Some students keep in touch with him and other church members via e-mail and Facebook throughout the year.

As conversations slowly opened to God and the gospel, the Texas church realized they needed to take this ministry one step further by starting a Bible study that met each week, not just a few times a year.

“One of our challenges being a virtual team was with follow-up,” Lyle said. “What would we do with people who were seeking when we could not be there to meet with them regularly? Our prayer was for God to provide someone we could work with full-time who would be there in Plzen to continue the work.”

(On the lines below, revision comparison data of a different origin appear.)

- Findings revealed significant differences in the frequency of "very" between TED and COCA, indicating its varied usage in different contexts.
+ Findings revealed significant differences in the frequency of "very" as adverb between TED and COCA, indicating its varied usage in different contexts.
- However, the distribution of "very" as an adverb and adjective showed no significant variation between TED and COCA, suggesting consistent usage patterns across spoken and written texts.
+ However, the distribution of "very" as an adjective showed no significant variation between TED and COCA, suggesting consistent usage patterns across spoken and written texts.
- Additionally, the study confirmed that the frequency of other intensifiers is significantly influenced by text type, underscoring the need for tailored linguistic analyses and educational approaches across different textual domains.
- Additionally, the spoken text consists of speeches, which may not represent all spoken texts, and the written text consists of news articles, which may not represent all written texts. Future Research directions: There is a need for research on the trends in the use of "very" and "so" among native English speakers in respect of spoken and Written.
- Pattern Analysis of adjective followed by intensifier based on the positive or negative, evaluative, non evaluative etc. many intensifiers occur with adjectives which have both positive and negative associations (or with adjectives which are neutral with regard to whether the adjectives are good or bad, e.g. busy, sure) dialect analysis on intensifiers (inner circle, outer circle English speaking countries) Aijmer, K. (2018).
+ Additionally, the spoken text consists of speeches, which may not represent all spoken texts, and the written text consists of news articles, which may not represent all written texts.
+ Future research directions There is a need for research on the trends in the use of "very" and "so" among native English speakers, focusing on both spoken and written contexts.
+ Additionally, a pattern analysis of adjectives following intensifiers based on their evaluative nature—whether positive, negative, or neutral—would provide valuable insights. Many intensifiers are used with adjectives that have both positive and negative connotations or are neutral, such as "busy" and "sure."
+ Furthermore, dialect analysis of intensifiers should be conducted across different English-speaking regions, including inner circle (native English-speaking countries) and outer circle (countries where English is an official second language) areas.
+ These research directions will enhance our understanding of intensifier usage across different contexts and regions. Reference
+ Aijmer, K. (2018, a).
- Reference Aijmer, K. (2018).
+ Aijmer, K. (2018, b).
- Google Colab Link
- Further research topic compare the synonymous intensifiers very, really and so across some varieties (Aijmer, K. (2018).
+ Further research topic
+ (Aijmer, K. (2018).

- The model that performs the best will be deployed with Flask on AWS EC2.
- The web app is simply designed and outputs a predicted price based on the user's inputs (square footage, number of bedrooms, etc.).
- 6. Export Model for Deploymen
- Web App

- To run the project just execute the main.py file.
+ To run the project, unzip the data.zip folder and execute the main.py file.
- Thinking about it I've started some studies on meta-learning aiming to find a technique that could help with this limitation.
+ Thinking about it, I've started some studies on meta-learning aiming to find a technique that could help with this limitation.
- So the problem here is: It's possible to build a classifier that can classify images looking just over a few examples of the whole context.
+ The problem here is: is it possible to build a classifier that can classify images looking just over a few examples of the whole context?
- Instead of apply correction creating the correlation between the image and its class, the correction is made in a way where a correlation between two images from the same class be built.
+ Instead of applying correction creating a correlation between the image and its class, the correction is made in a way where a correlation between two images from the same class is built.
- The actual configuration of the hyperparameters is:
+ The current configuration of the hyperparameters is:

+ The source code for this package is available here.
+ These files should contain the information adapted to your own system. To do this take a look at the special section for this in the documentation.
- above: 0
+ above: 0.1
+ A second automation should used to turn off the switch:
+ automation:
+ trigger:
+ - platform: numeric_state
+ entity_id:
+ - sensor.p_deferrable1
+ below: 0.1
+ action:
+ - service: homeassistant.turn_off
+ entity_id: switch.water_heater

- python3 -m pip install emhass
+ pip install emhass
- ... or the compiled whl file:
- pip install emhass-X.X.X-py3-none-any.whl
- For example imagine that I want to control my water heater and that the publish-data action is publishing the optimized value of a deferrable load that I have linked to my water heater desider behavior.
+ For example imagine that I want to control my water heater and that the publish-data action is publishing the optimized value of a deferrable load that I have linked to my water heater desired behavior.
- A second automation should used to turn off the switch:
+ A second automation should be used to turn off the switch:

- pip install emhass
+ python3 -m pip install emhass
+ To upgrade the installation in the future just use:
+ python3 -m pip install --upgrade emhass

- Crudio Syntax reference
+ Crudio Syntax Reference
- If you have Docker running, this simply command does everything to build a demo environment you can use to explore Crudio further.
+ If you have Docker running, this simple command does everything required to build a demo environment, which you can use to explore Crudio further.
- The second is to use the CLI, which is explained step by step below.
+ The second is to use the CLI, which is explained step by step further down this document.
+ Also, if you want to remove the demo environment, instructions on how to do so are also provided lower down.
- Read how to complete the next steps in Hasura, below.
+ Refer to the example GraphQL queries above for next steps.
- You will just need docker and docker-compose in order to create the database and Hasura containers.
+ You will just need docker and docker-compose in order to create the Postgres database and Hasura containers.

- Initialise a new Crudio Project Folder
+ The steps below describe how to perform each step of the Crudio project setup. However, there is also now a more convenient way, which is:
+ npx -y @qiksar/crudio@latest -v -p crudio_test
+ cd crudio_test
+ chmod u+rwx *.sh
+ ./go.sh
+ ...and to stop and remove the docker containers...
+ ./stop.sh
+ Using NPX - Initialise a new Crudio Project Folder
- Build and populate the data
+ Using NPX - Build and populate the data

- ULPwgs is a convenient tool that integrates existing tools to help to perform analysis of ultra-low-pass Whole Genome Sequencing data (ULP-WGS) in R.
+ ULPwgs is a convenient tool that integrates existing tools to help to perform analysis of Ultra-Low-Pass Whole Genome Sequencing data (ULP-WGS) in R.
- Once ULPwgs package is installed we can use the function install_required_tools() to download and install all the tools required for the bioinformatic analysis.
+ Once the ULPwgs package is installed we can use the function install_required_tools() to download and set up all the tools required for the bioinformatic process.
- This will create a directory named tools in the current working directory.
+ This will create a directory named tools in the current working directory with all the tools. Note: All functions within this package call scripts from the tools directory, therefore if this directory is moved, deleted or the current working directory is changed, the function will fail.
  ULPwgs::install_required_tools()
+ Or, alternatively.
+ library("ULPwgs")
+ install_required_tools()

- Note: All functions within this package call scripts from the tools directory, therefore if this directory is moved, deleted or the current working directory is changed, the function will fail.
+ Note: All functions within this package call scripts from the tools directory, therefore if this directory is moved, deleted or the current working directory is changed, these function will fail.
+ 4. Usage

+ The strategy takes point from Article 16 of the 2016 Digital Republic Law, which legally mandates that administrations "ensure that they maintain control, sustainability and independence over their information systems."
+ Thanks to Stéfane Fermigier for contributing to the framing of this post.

As members of First Baptist Church of Forney prayed about a partner, the Lewises were finishing language school in Prague and seeking a strategic city in which to live.
“Our partnership with FBC Forney was completely a God thing,” Larry explained. “We were not seeking each other, but God brought us to the same place at the same time. They have come here with their hearts open to where God is leading. Czechs love them and often ask when they are coming back.”

Lyle said the church knew the Lewises were a perfect match for a ministry partnership the first time they met. First Baptist immediately adopted the missionary family. Now, they work side-by-side to meet the needs of the people of Plzen.

“I knew right away that we were going to be in this for the long haul with the Lewises,” Lyle said. “It was as if our church played a small role in helping them get started and perhaps shaved a couple of years off the time it would take for them to get to the same point.”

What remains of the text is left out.